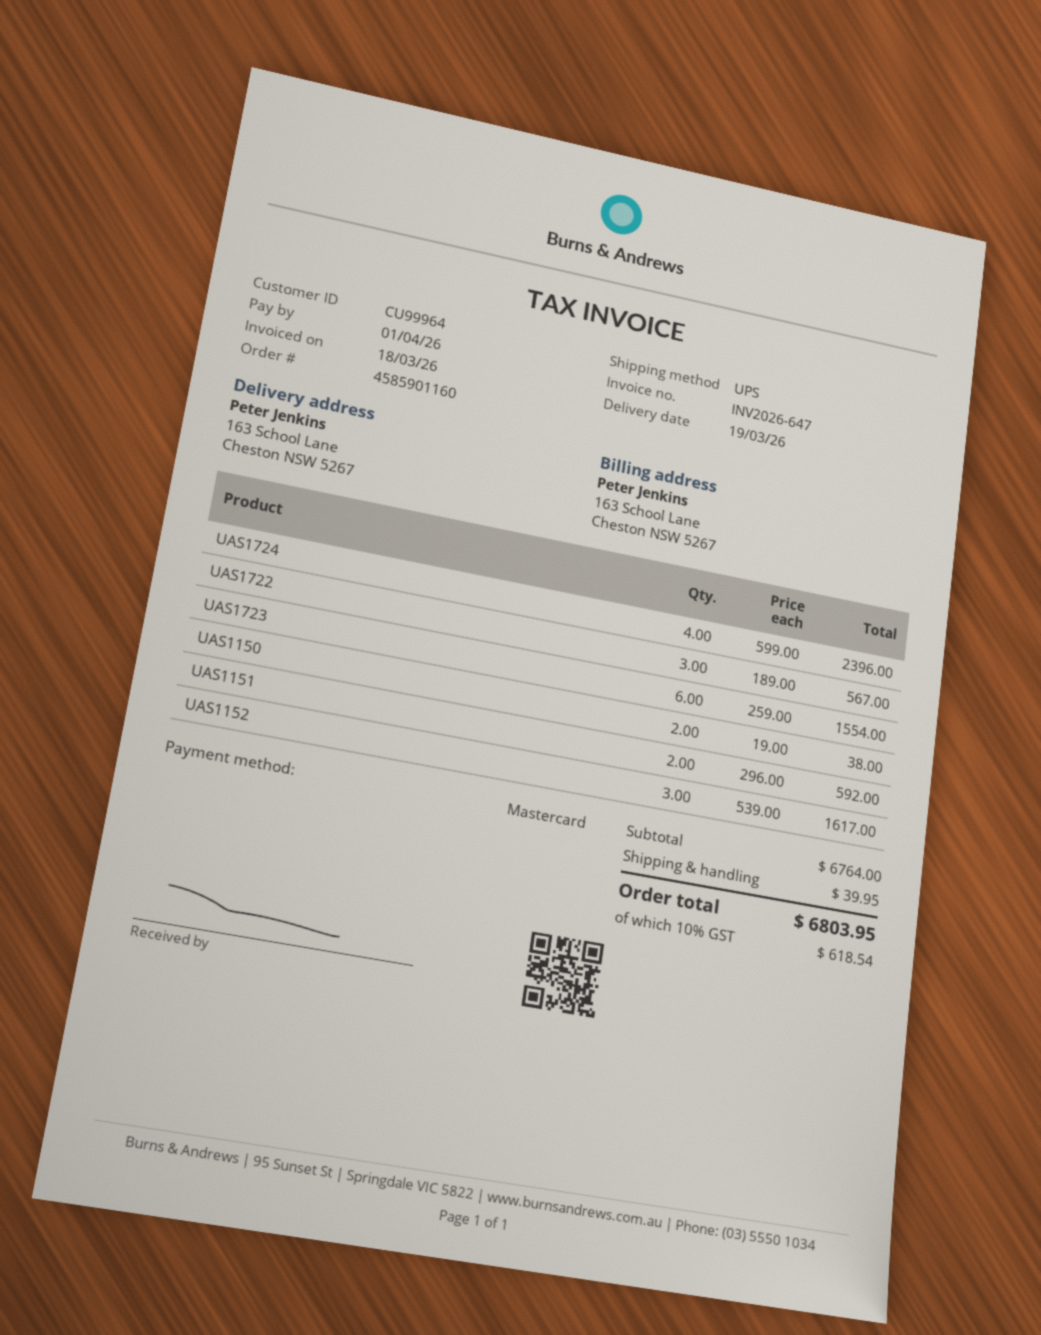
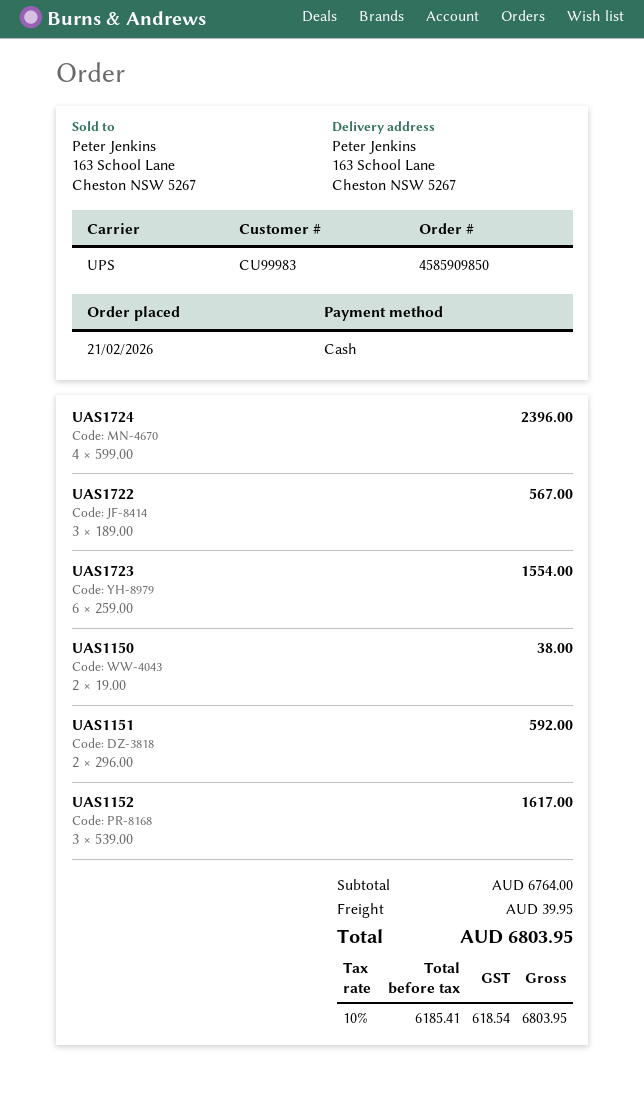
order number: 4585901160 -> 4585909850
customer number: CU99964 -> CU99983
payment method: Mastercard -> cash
::::
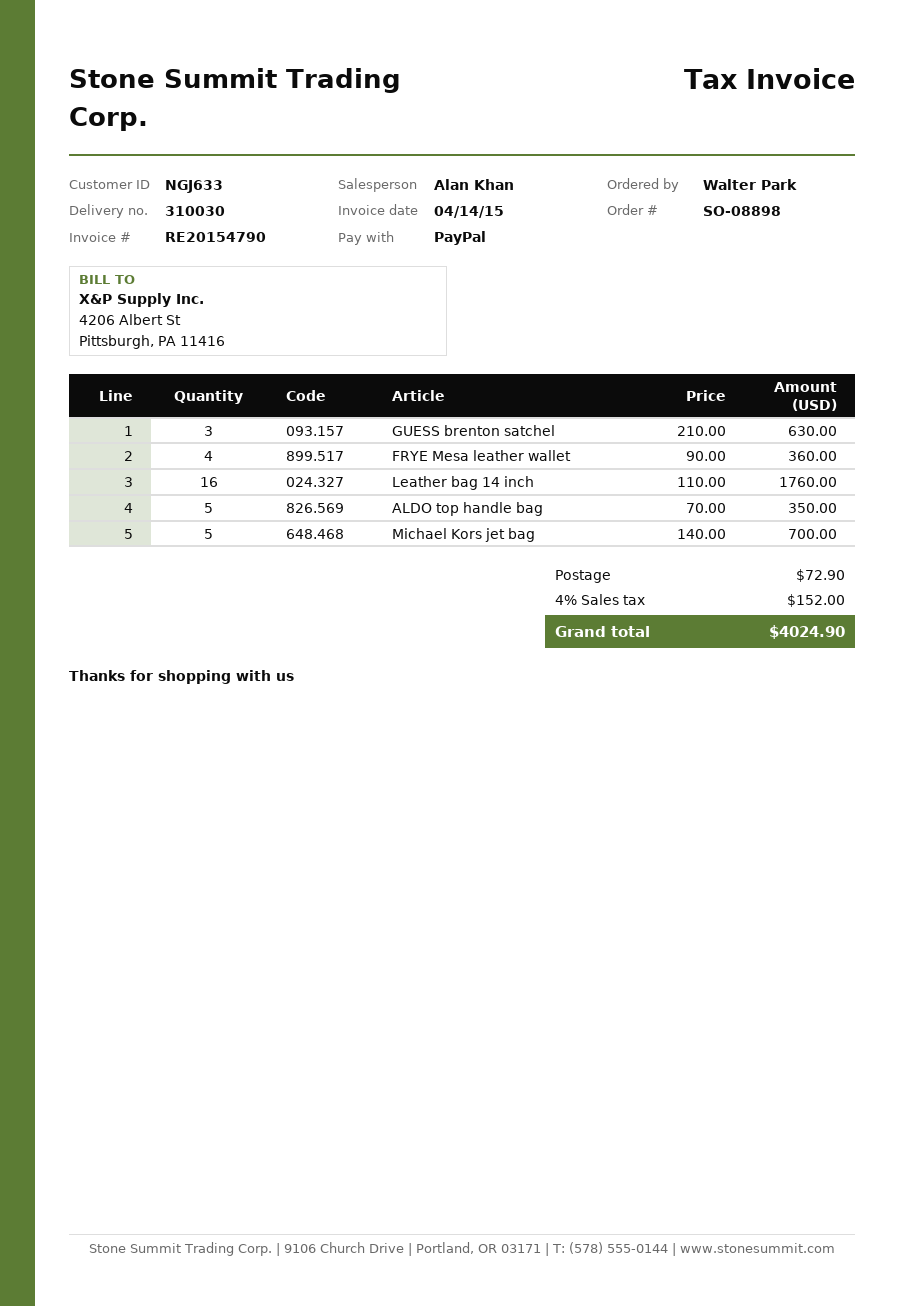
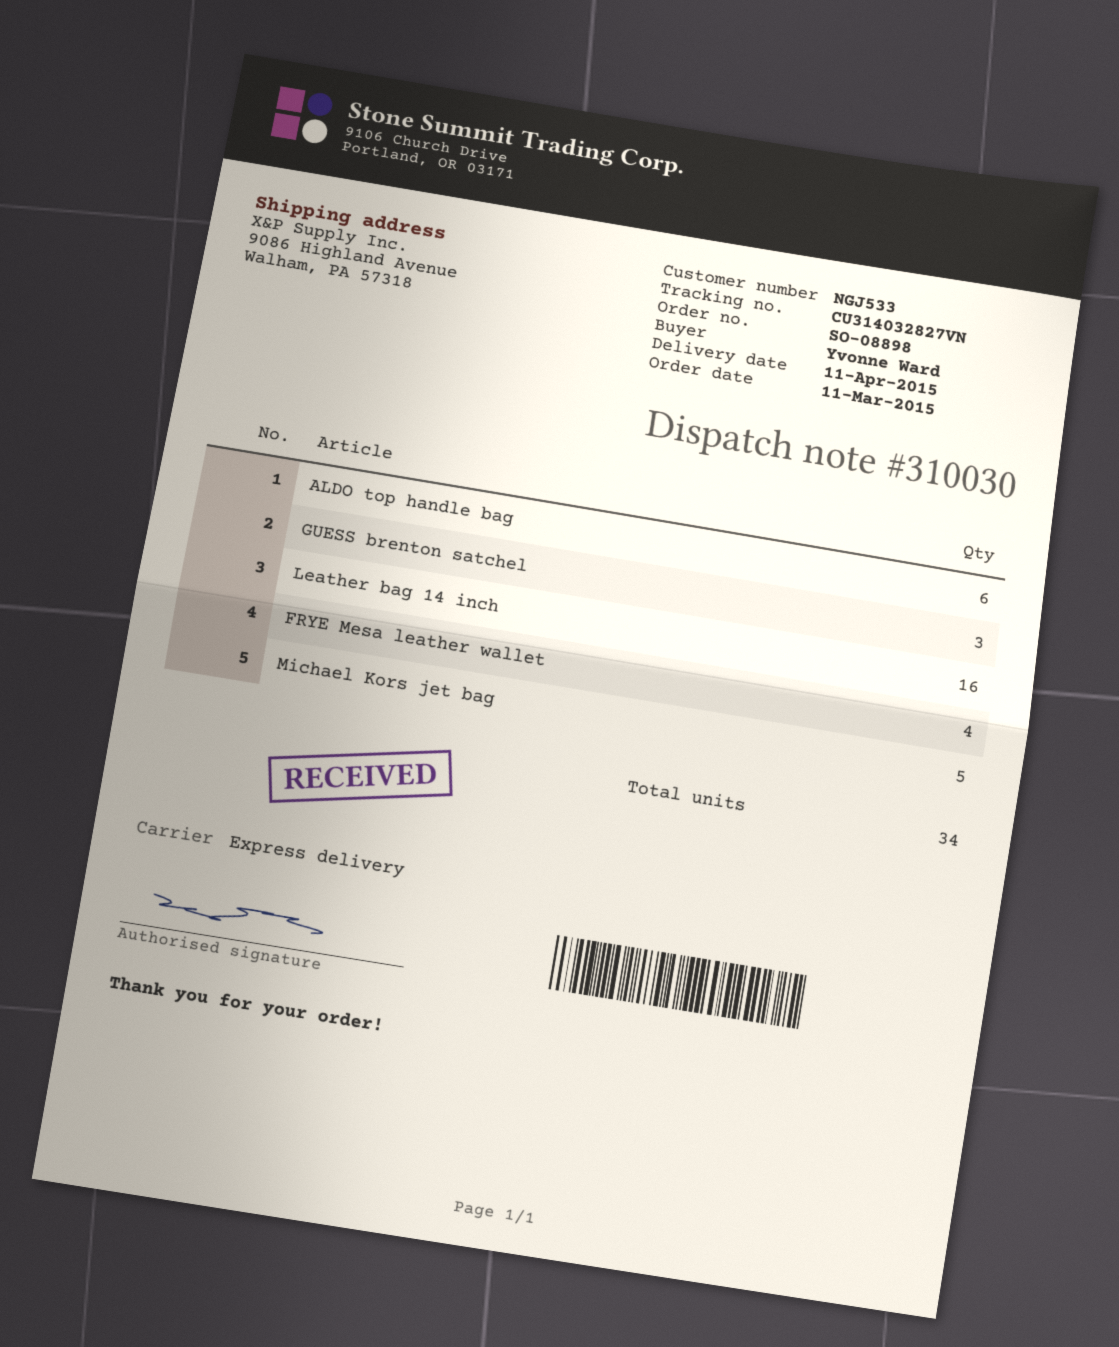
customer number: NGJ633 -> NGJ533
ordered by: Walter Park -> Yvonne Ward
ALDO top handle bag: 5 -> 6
::::
**Assignment:** Could you restate, word for word, the lines above from the one with "customer number: CU99964 -> CU99983" to the one with "payment method: Mastercard -> cash", both included?

**Solution for this exercise:**
customer number: CU99964 -> CU99983
payment method: Mastercard -> cash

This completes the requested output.